• [Problem statement]:
Look through the lines below and extract any with the word "subtotal".

• [Records shown]:
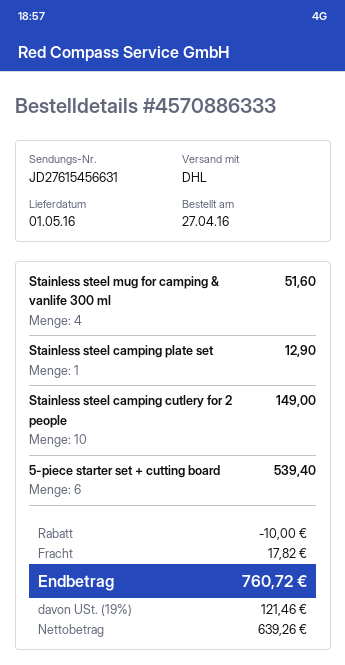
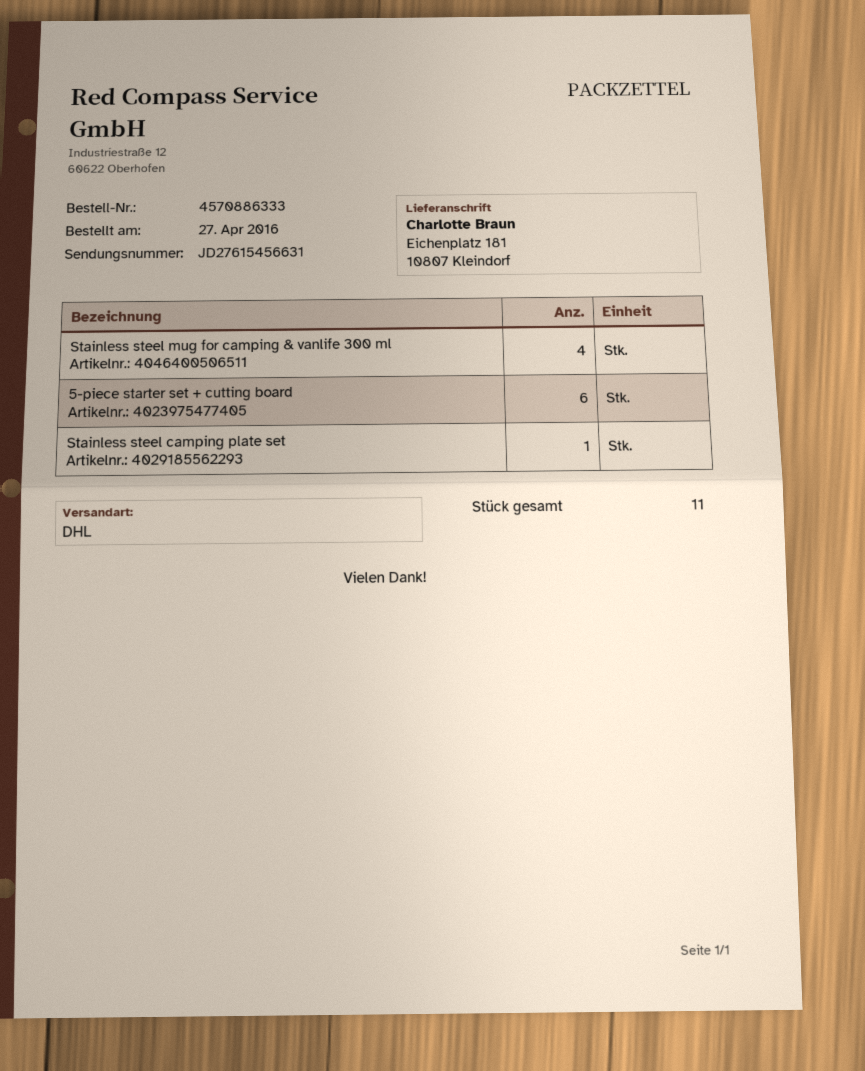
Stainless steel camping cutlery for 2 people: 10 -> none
* * *
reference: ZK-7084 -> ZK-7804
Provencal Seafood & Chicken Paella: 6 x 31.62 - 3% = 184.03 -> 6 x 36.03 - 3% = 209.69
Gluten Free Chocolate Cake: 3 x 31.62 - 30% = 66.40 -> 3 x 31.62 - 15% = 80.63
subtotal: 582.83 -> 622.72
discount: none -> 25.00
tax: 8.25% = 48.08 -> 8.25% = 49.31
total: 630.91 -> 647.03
==
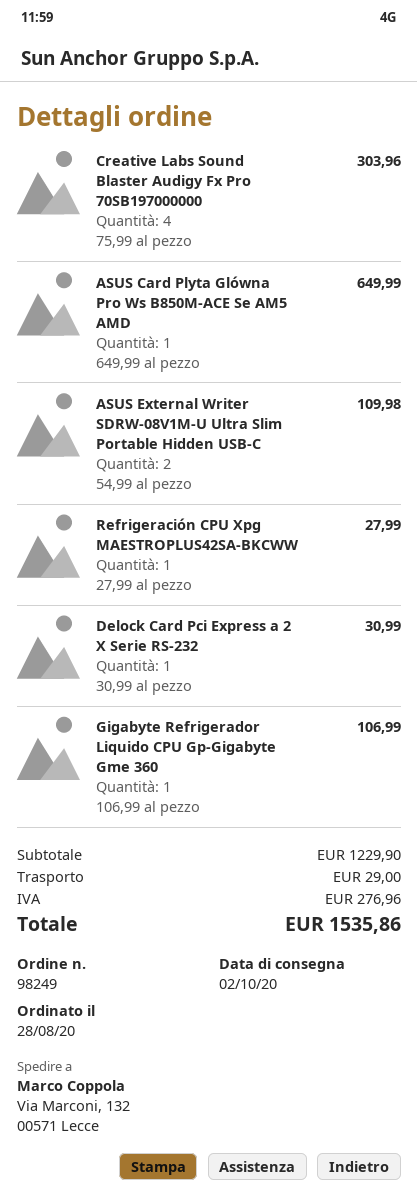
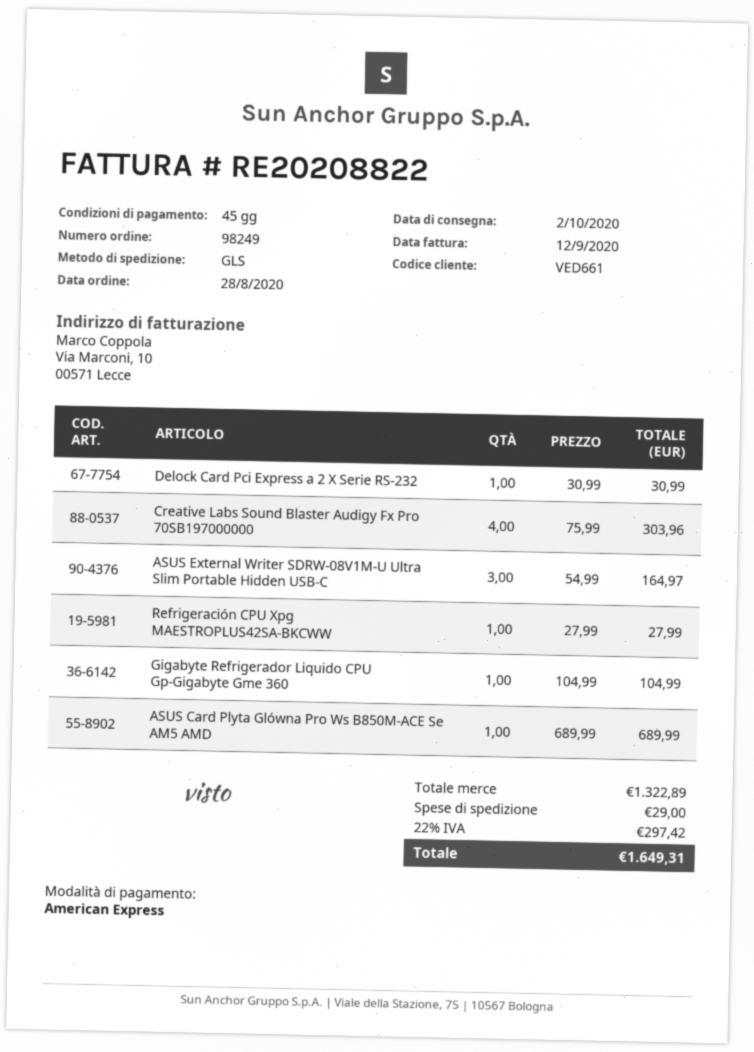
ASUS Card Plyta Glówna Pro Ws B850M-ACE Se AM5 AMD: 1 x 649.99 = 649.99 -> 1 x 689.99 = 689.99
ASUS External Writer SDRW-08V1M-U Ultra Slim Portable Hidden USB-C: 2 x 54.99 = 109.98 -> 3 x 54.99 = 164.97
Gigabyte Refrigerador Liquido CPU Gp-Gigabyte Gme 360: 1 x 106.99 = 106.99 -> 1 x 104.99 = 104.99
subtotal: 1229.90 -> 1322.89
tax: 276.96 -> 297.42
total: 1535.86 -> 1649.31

• [Answer area]:
subtotal: 582.83 -> 622.72
subtotal: 1229.90 -> 1322.89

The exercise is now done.